AIM OF THE EXERCISE | Go through the records and restate them word for word, omitting images.

___ GIVEN ENTRIES

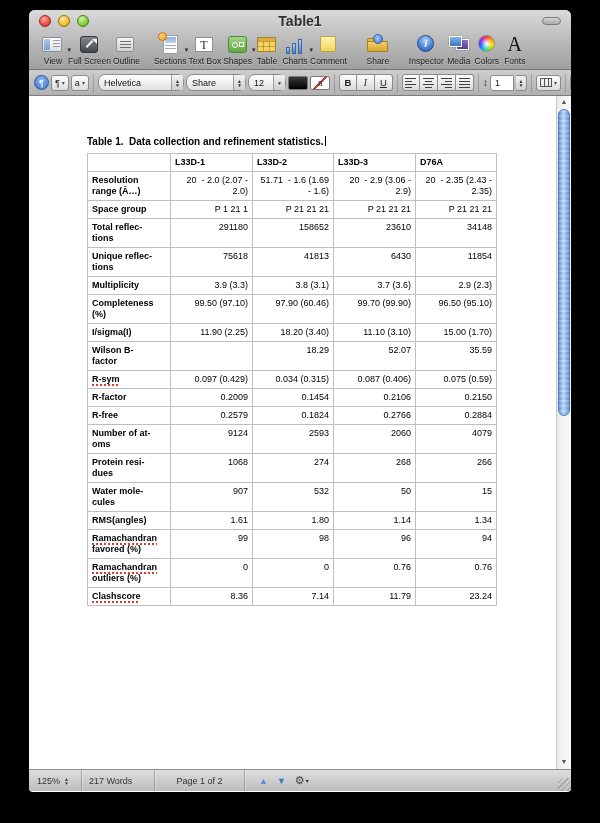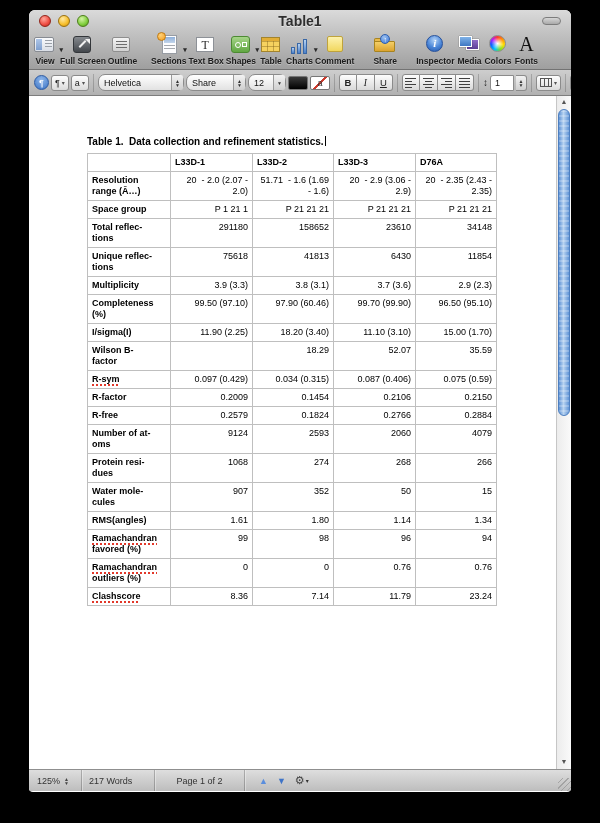"View" .toolbar { font-weight: bold -> none; padding: 1px 5px 0 2px -> 1px 5px 0 10px }
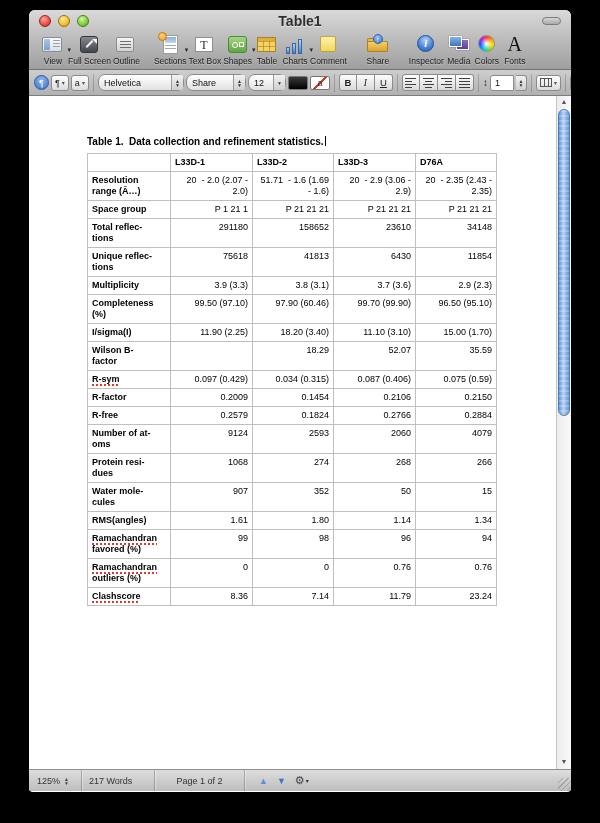"352" td { text: 352 -> 532 }
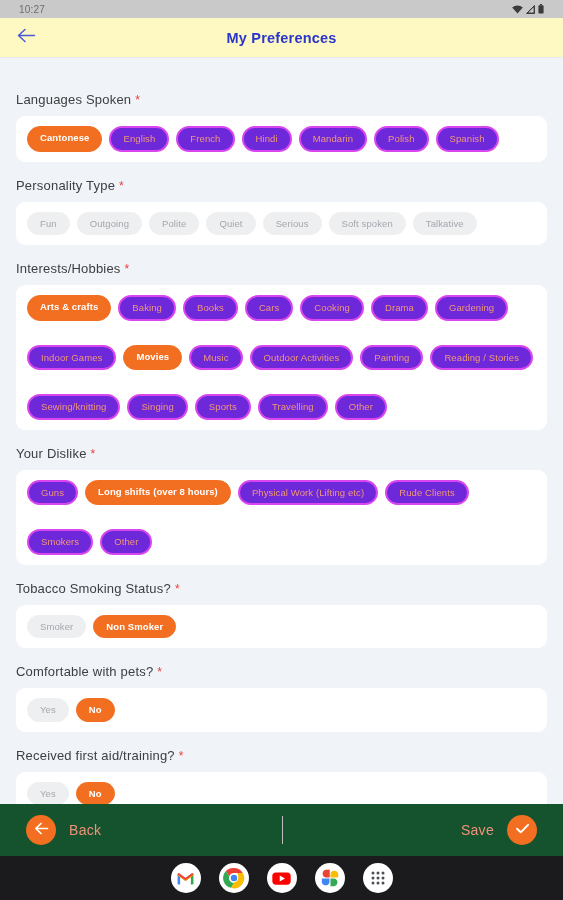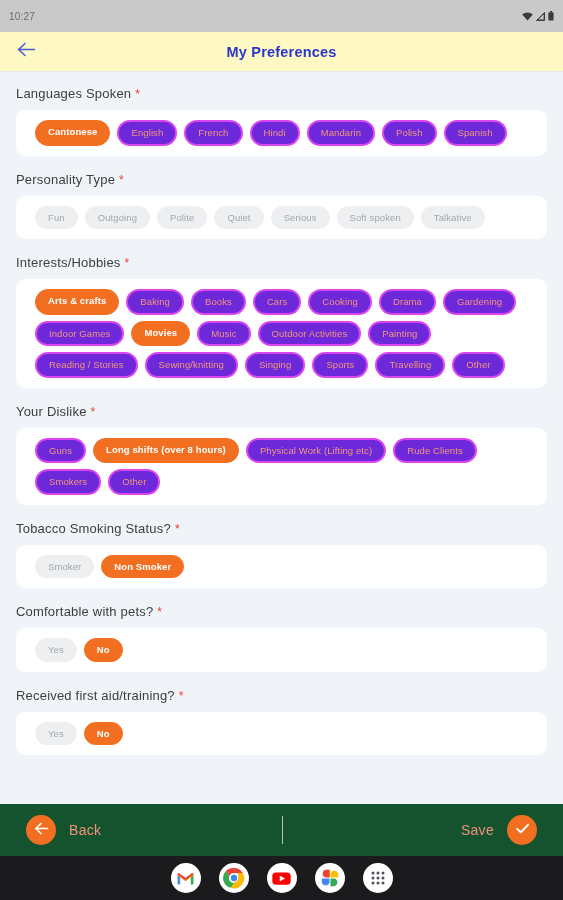"10:27" .status-bar { height: 32px -> 18px; padding: 0 9px -> 0 19px }
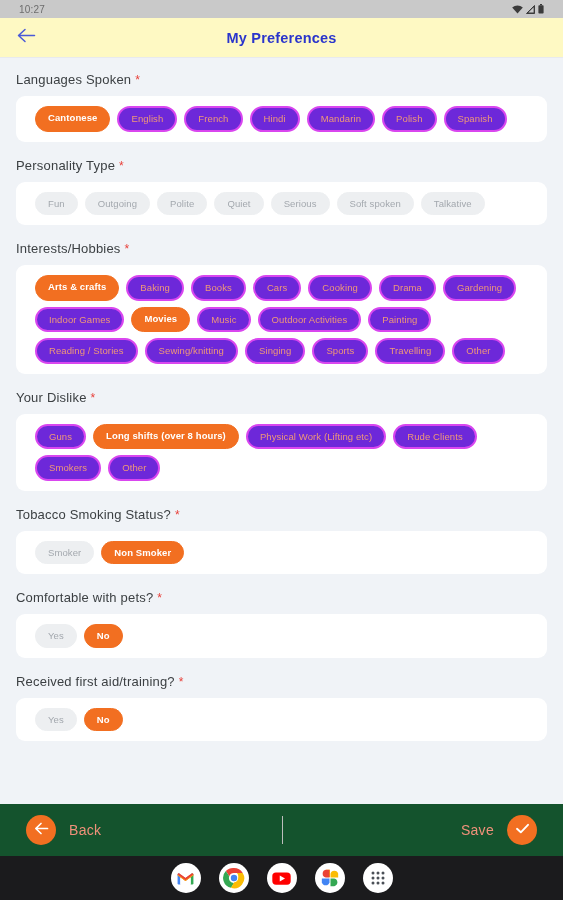"Languages Spoken" .content { margin-top: none -> 20px }
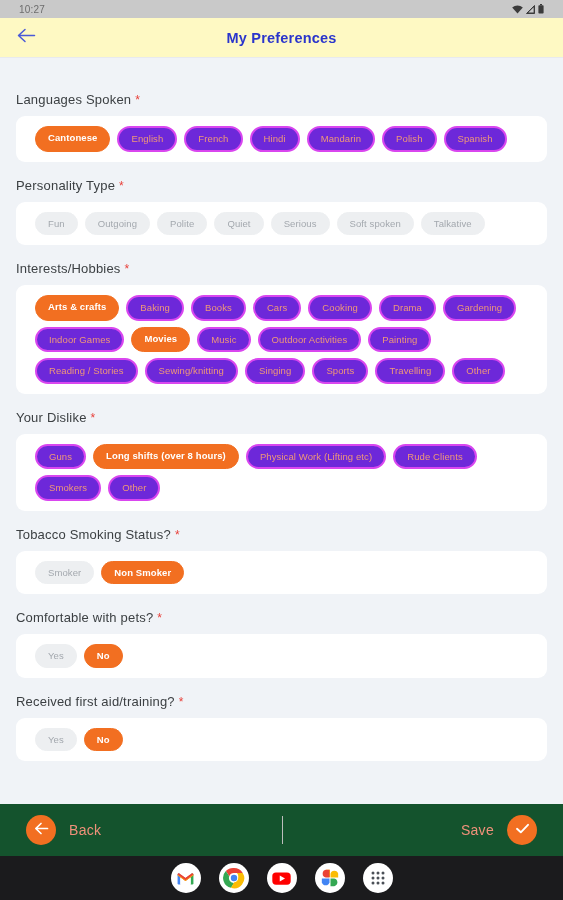"Cantonese" .card { gap: 6px 7px -> 24px 7px; padding: 10px 19px -> 10px 11px }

______

EXERCISE ANSWER |
"View" .toolbar { font-weight: bold -> none; padding: 1px 5px 0 2px -> 1px 5px 0 10px }
"352" td { text: 352 -> 532 }
"10:27" .status-bar { height: 32px -> 18px; padding: 0 9px -> 0 19px }
"Languages Spoken" .content { margin-top: none -> 20px }
"Cantonese" .card { gap: 6px 7px -> 24px 7px; padding: 10px 19px -> 10px 11px }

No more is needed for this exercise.